Operator-induced structural variable selection with applications to materials genomes

We propose a new method for variable selection with operator-induced structure (OIS), in which the predictors are engineered from a limited number of primary variables and a set of elementary algebraic operators through compositions. Standard practice directly analyzes the high-dimensional candidate predictor space in a linear model; statistical analyses are then substantially hampered by the daunting challenge posed by millions of correlated predictors with limited sample size.
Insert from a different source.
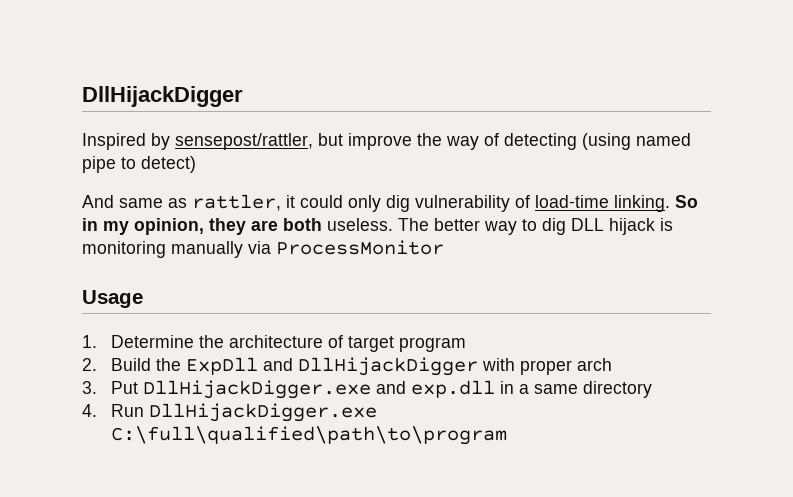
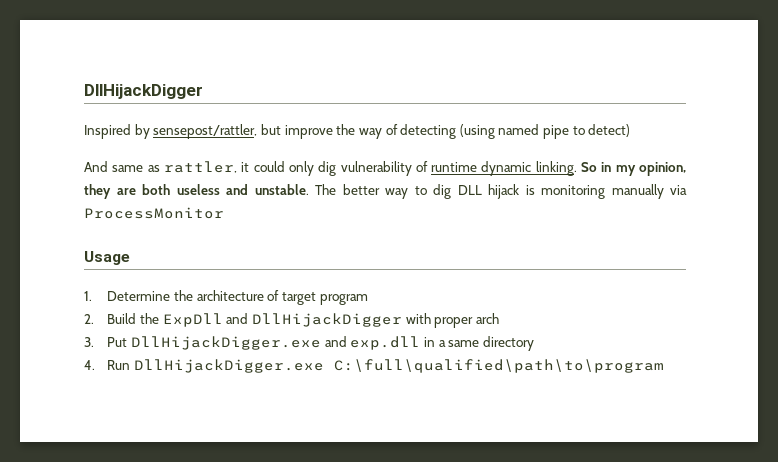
- And same as rattler, it could only dig vulnerability of load-time linking.
+ And same as rattler, it could only dig vulnerability of runtime dynamic linking.
- So in my opinion, they are both useless.
+ So in my opinion, they are both useless and unstable.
The proposed method iterates nonparametric variable selection to achieve effective dimension reduction in linear models by utilizing the geometry embedded in OIS. This enables variable selection based on \textit{ab initio} primary variables, leading to a method that is orders of magnitude faster than existing methods, with improved accuracy. The proposed method is well suited for areas that adopt feature engineering and emphasize interpretability in addition to prediction, such as the emerging field of materials informatics. We demonstrate the superior performance of the proposed method in simulation studies and a real data application to single-atom catalyst analysis. An OIS screening property for variable selection methods in the presence of feature engineering is introduced; interestingly, finite sample assessment indicates that the employed Bayesian Additive Regression Trees (BART)-based variable selection method enjoys this property. Our numerical experiments show that the proposed method exhibits robust performance when the dimension of engineered features is out of reach of existing methods.